Um sich sein Nachbarland untertan zu machen, muss Putin allerdings ein gerütteltes Mass an Geschichtsklitterung betreiben. So behauptet er nun, die Ukraine sei niemals ein souveräner Staat, sondern stets mit Russland vereint gewesen. Lenin habe lediglich auf fahrlässige Art und Weise dieser Provinz ein hohes Mass an Eigenständigkeit eingeräumt, mehr nicht.
Kiew ist tatsächlich die Geburtsstätte der russischen Kultur, doch das war im tiefsten Mittelalter. Dazwischen liegen Jahrhunderte, in denen das Verhältnis zwischen Kiew und Moskau alles andere als harmonisch war. Die Ukraine ist auch bevölkerungsmässig gemischt. Teile des Westens gehörten einst zu Österreich-Ungarn. Lwiw zum Beispiel hiess einst Lemberg und war von einem breiten Mix von Menschen bevölkert.
Schliesslich hat die Ukraine eine äusserst tragische Geschichte. In der ersten Hälfte des letzten Jahrhunderts hat kein Land mehr Leid ertragen müssen. Nach der Oktoberrevolution wurden die Städte abwechslungsweise von der roten und der weissen Armeen erobert und geplündert. In den Dreissigerjahren liess Stalin im Holodomor mehr als fünf Millionen Menschen verhungern, bis Hitler schliesslich ein scheussliches Gemetzel an der Bevölkerung anrichten liess.
Putin hat nun die beiden von russischen Separatisten beherrschten Gebiete von Donezk und Luhansk als selbstständige Republiken anerkannt. Mehr als ein erster Schritt kann dies nicht gewesen sein. Der Donbass ist alles andere als eine attraktive Braut. Es handelt sich vielmehr um ein ehemaliges Stahl- und Kohlengebiet, das heute eine überalterte, arme Bevölkerung und sonst wenig zu bieten hat.

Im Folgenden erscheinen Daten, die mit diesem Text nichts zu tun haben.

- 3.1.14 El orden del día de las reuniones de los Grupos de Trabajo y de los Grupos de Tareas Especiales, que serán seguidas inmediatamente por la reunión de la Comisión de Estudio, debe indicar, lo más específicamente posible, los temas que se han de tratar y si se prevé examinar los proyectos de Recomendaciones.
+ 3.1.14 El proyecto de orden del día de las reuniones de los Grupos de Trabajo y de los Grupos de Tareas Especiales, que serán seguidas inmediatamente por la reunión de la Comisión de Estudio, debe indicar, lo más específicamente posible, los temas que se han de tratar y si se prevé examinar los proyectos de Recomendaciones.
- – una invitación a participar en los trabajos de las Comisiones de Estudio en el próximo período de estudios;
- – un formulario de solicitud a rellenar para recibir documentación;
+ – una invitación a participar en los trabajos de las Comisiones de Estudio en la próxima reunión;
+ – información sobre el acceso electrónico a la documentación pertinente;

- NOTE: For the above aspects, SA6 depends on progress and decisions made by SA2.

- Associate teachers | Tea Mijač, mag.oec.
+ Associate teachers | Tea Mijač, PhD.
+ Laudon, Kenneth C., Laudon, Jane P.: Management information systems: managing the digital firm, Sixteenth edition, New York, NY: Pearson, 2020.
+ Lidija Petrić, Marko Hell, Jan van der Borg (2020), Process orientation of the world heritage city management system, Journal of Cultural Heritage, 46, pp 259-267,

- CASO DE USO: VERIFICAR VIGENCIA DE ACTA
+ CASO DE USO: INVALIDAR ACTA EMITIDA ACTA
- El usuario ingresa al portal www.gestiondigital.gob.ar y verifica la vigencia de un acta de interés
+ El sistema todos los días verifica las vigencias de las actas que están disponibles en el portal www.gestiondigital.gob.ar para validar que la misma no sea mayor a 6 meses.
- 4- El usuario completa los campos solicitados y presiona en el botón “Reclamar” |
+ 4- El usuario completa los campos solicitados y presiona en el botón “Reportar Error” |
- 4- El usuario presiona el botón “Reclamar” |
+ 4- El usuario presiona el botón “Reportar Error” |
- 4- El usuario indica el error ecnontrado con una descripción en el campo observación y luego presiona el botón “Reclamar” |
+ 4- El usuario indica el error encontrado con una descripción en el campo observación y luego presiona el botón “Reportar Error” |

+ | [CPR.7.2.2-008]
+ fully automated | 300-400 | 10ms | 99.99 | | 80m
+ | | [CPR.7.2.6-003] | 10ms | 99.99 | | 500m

Die beiden Politologen Michael Kimmage und Michael Koeman haben daher im Magazin «Foreign Affairs» schon vor Monaten festgestellt: «Die russische Führung geht nicht davon aus, dass die Anwendung von Gewalt ein Kinderspiel und ohne Kosten sein werde – aber für sie befindet sich die Ukraine auf einem für sie nicht akzeptablen Weg, und sie haben kaum Möglichkeiten, dies mit den bestehenden Mitteln zu ändern. Deshalb könnten sie zum Schluss gekommen sein, dass eine militärische Operation jetzt weniger kostspielig ist als eine in der Zukunft.»